The French newspaper "Le Monde" has published, last February 19, an interesting article entitled: "China: towards a great schism of the Internet?". Hubert Guillaud, chief editor of InternetActu.net and one of the founders of the French New generalation Internet Foundation, explains how China is changing Internet by creating a new network with a new architecture. With the same ambition than before: to control what chinese people are reading.
Since more than three years, Chinese DNS are not anymore under Icann control. The official reason is to allow Chinese people to enter a website address with ideograms instead using latin alphabet. Chinese webusers are focused on something like a subnet, disconnected from Internet and directly controlled by Beijing. This schism has been accompanied by a massive changeover to the new IPv6 Internet standard in only six months.

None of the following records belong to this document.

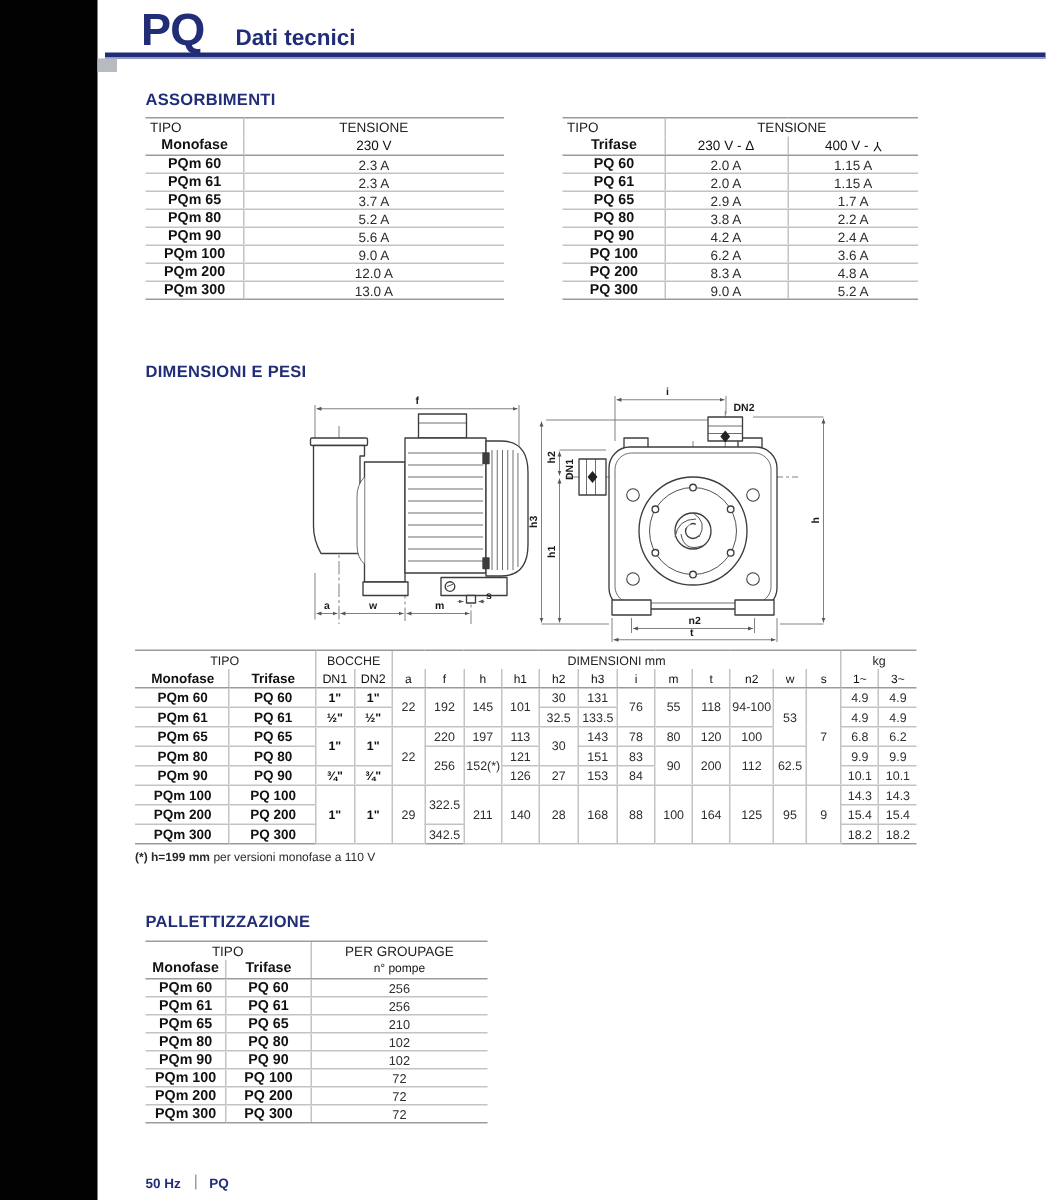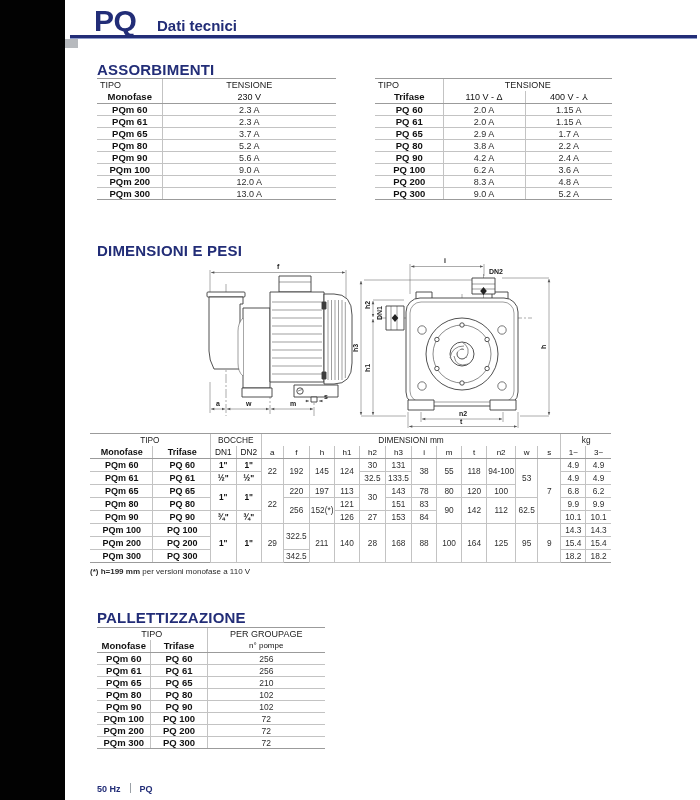--- a/index.html
+++ b/index.html
@@ -4,21 +4,21 @@
 <style>
   html,body{margin:0;padding:0;}
   body{width:700px;height:800px;position:relative;background:#fff;
        font-family:"Liberation Sans",sans-serif;color:#1c1c1c;overflow:hidden;}
   .abs{position:absolute;}
   .blackbar{left:0;top:0;width:65px;height:800px;background:#020202;}
   .rule{left:70px;top:35px;width:627px;height:3px;background:#222d77;border-bottom:1px solid #8e9cc9;}
   .corner-tab{left:65px;top:39px;width:13px;height:9px;background:#b7babe;}
   .pq-title{left:94px;top:4px;font-size:30px;font-weight:bold;color:#222d77;letter-spacing:-.5px;}
   .subtitle{left:157px;top:17px;font-size:15px;font-weight:bold;color:#222d77;}
-  .sec-title{font-size:15px;font-weight:bold;color:#222d77;letter-spacing:.2px;}
+  .sec-title{font-size:11px;font-weight:bold;color:#222d77;letter-spacing:.2px;}
   .footer{left:97px;top:783px;font-size:9px;font-weight:bold;color:#222d77;}
   .footer .sep{display:inline-block;width:1px;height:10px;background:#9aa0a6;margin:0 9px;vertical-align:-1px;}
   table{border-collapse:collapse;table-layout:fixed;}
   .dt th,.dt td{font-weight:normal;font-size:9px;line-height:10px;height:11px;padding:0 2px;
       text-align:center;border-bottom:1px solid #c3c3c3;white-space:nowrap;overflow:hidden;color:#2e2e2e;}
   .dt tr.hr1 th{border-top:1.5px solid #9b9b9b;border-bottom:0;height:12px;color:#222;}
   .dt tr.hr2 th{border-bottom:1.5px solid #9b9b9b;font-weight:normal;height:12px;color:#111;}
   .dt tr:last-child td{border-bottom:1.5px solid #9b9b9b;}
   .lbl{text-align:center;font-weight:bold !important;color:#111 !important;padding-left:3px !important;font-size:9.5px !important;}
   .vl{border-left:1px solid #c3c3c3;}
@@ -100,21 +100,21 @@
       <col style="width:82px">
       <col style="width:87px">
     </colgroup>
   <thead>
     <tr class="hr1">
       <th style="text-align:left;padding-left:3px">TIPO</th>
       <th class="vl" colspan="2">TENSIONE</th>
     </tr>
     <tr class="hr2">
       <th class="lbl">Trifase</th>
-      <th class="vl">110 V - Δ</th>
+      <th class="vl">230 V - Δ</th>
       <th class="vl"><span>400 V - </span><span class="rotY">Y</span></th>
     </tr>
   </thead>
   <tbody>
 
   <tr>
       <td class="lbl">PQ 60</td>
       <td class="vl">2.0 A</td>
       <td class="vl">1.15 A</td>
     </tr>
@@ -322,24 +322,24 @@
   </thead>
   <tbody>
     <tr>
       <td class="lbl">PQm 60</td>
       <td class="lbl vl">PQ 60</td>
       <td class="b vl">1"</td>
       <td class="b vl">1"</td>
       <td class="vl" rowspan="2">22</td>
       <td class="vl" rowspan="2">192</td>
       <td class="vl" rowspan="2">145</td>
-      <td class="vl" rowspan="2">124</td>
+      <td class="vl" rowspan="2">101</td>
       <td class="vl">30</td>
       <td class="vl">131</td>
-      <td class="vl" rowspan="2">38</td>
+      <td class="vl" rowspan="2">76</td>
       <td class="vl" rowspan="2">55</td>
       <td class="vl" rowspan="2">118</td>
       <td class="vl" rowspan="2">94-100</td>
       <td class="vl" rowspan="3">53</td>
       <td class="vl" rowspan="5">7</td>
       <td class="vl">4.9</td>
       <td class="vl">4.9</td>
     </tr>
     <tr>
       <td class="lbl">PQm 61</td>
@@ -371,21 +371,21 @@
     </tr>
     <tr>
       <td class="lbl">PQm 80</td>
       <td class="lbl vl">PQ 80</td>
       <td class="vl" rowspan="2">256</td>
       <td class="vl" rowspan="2">152(*)</td>
       <td class="vl">121</td>
       <td class="vl">151</td>
       <td class="vl">83</td>
       <td class="vl" rowspan="2">90</td>
-      <td class="vl" rowspan="2">142</td>
+      <td class="vl" rowspan="2">200</td>
       <td class="vl" rowspan="2">112</td>
       <td class="vl" rowspan="2">62.5</td>
       <td class="vl">9.9</td>
       <td class="vl">9.9</td>
     </tr>
     <tr>
       <td class="lbl">PQm 90</td>
       <td class="lbl vl">PQ 90</td>
       <td class="b vl">¾"</td>
       <td class="b vl">¾"</td>

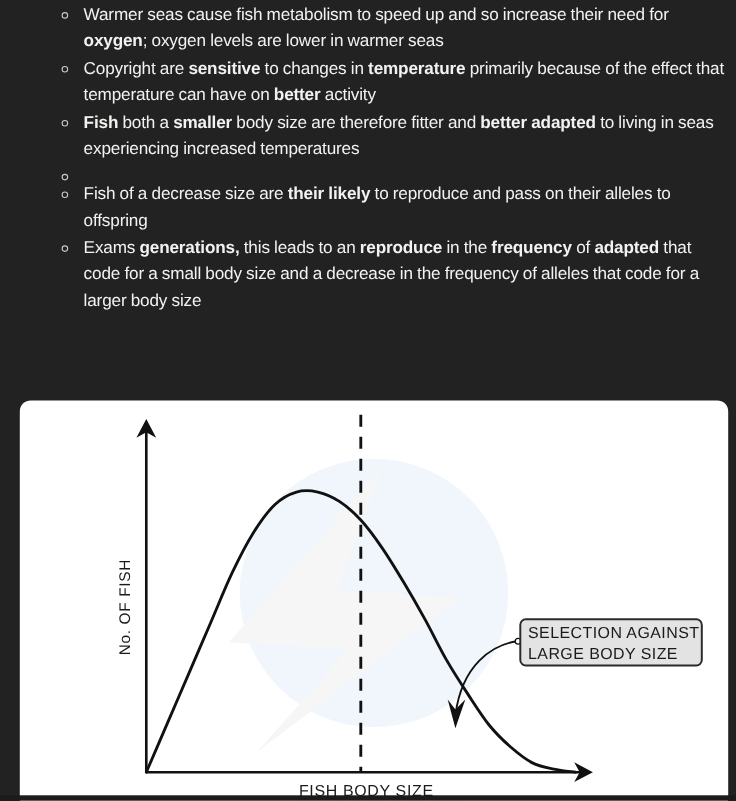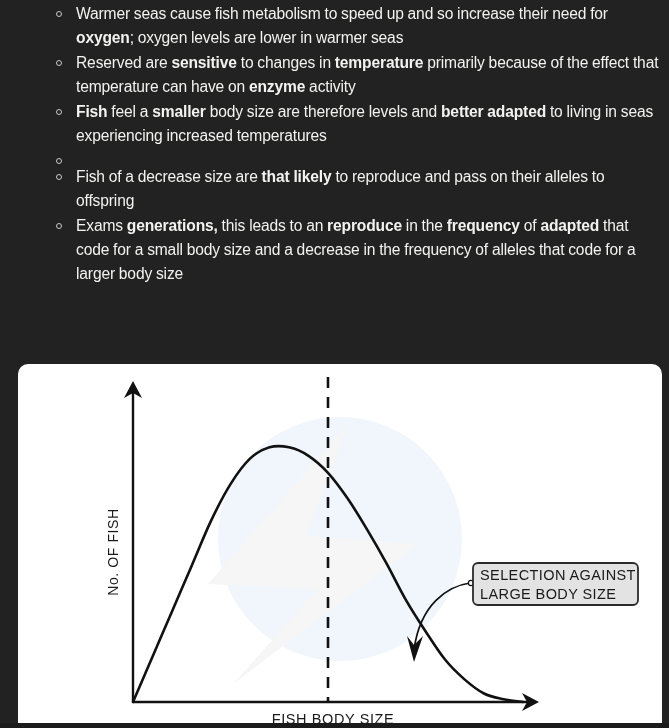--- a/index.html
+++ b/index.html
@@ -107,41 +107,41 @@
           <span class="ring"></span>
         </span>
       <span class="bullet-text"><span>Warmer seas cause fish metabolism to speed up and so increase their need for </span><b>oxygen</b><span>; oxygen levels are lower in warmer seas</span></span>
     </div>
 
 
     <div class="bullet-row">
       <span class="bullet-marker">
           <span class="ring"></span>
         </span>
-      <span class="bullet-text"><span>Reserved are </span><b>sensitive</b><span> to changes in </span><b>temperature</b><span> primarily because of the effect that temperature can have on </span><b>enzyme</b><span> activity</span></span>
+      <span class="bullet-text"><span>Copyright are </span><b>sensitive</b><span> to changes in </span><b>temperature</b><span> primarily because of the effect that temperature can have on </span><b>better</b><span> activity</span></span>
     </div>
 
     <div class="bullet-row">
       <span class="bullet-marker">
           <span class="ring"></span>
         </span>
-      <span class="bullet-text"><b>Fish</b><span> feel a </span><b>smaller</b><span> body size are therefore levels and </span><b>better adapted</b><span> to living in seas experiencing increased temperatures</span></span>
+      <span class="bullet-text"><b>Fish</b><span> both a </span><b>smaller</b><span> body size are therefore fitter and </span><b>better adapted</b><span> to living in seas experiencing increased temperatures</span></span>
     </div>
 
     <div class="bullet-row">
       <span class="bullet-marker">
           <span class="ring"></span>
         </span>
     </div>
 
     <div class="bullet-row">
       <span class="bullet-marker">
           <span class="ring"></span>
         </span>
-      <span class="bullet-text"><span>Fish of a decrease size are </span><b>that likely</b><span> to reproduce and pass on their alleles to offspring</span></span>
+      <span class="bullet-text"><span>Fish of a decrease size are </span><b>their likely</b><span> to reproduce and pass on their alleles to offspring</span></span>
     </div>
 
     <div class="bullet-row">
       <span class="bullet-marker">
           <span class="ring"></span>
         </span>
       <span class="bullet-text"><span>Exams </span><b>generations,</b><span> this leads to an </span><b>reproduce</b><span> in the </span><b>frequency</b><span> of </span><b>adapted</b><span> that code for a small body size and a decrease in the frequency of alleles that code for a larger body size</span></span>
     </div>
 
   </div>

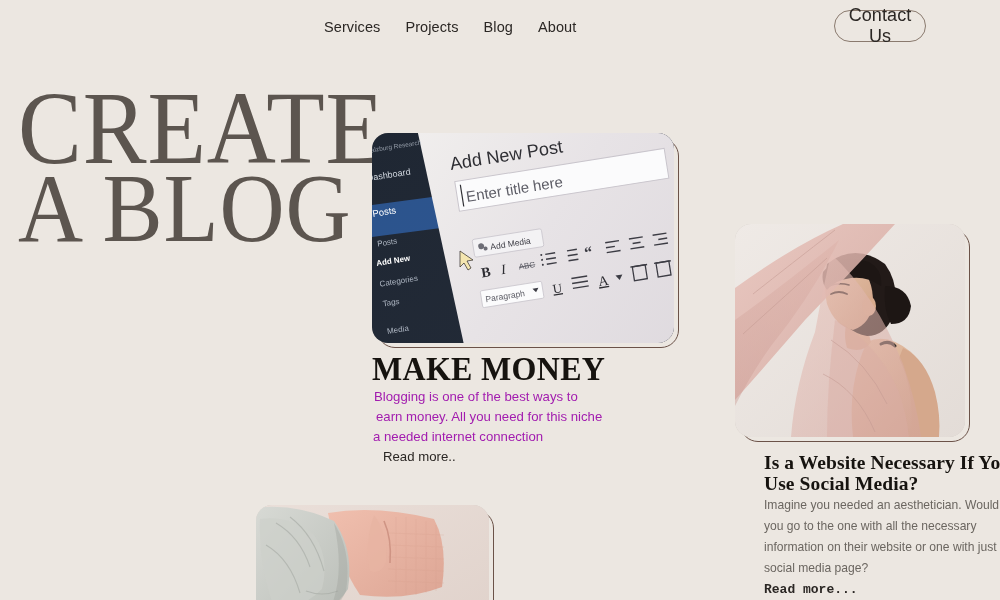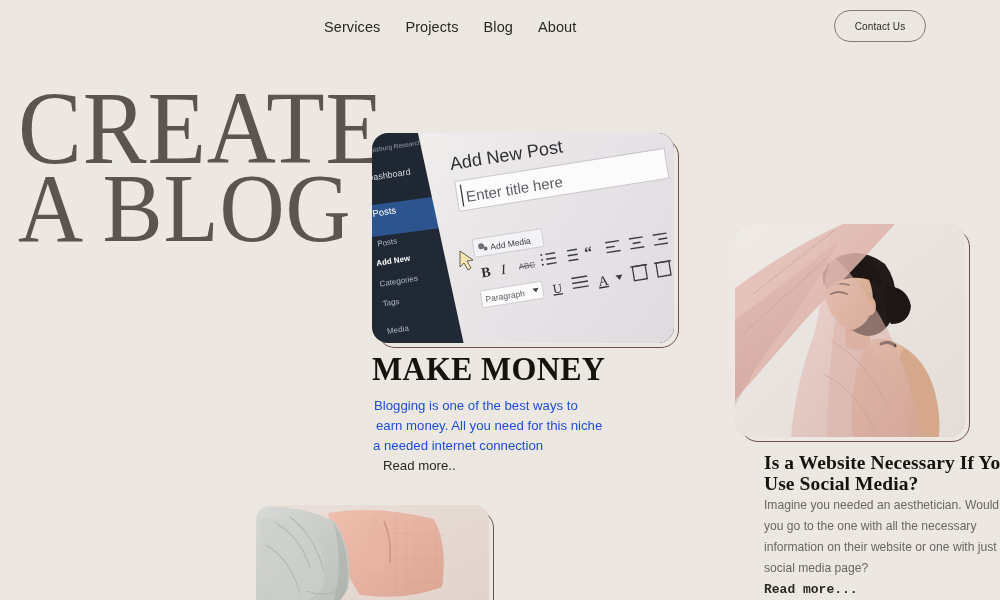--- a/index.html
+++ b/index.html
@@ -42,21 +42,21 @@
     position: absolute;
     left: 826px;
     top: 10px;
     width: 92px;
     height: 32px;
     border: 1px solid #8a7a6e;
     border-radius: 16px;
     background: transparent;
     color: #2b2724;
     font-family: "Liberation Sans", sans-serif;
-    font-size: 10px;
+    font-size: 18px;
     letter-spacing: 0.1px;
     cursor: pointer;
     display: flex;
     align-items: center;
     justify-content: center;
   }
 
   
   .hero {
     position: absolute;
@@ -136,24 +136,23 @@
     font-family: "Liberation Serif", serif;
     font-size: 33px;
     line-height: 1.05;
     color: #16130f;
     letter-spacing: 0.3px;
     transform: scaleX(0.97);
     transform-origin: left top;
     white-space: nowrap;
   }
   .card-left-body {
-    margin-top: 9px;
     font-size: 13.2px;
     line-height: 20px;
-    color: #1d4ed8;
+    color: #a21caf;
   }
   .card-left-body span { display: block; white-space: nowrap; }
   .cl-l1 { padding-left: 2px; }
   .cl-l2 { padding-left: 4px; }
   .cl-l3 { padding-left: 5px; }
   .cl-l4 { padding-left: 1px; }
   .card-left-more {
     margin-top: 0;
     padding-left: 11px;
     font-size: 13.2px;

Until now, Chinese authorities attempted to put a sort of firewall between the country and the rest of the world. But with this new architecture, those who use Chinese characters are going to a part of international websites, previously monitored, checked and brought back online by the authorities.
The risk is to see two separate Internet networks, drawing on other totalitarian countries to follow the same path.
After the crisis between Google and Beijing, this article reminds that communication networks have always been, for States, a necessity: to know before others was a vital asset to enemy. Since Sun Tsu information, more than money, is the sinews of war.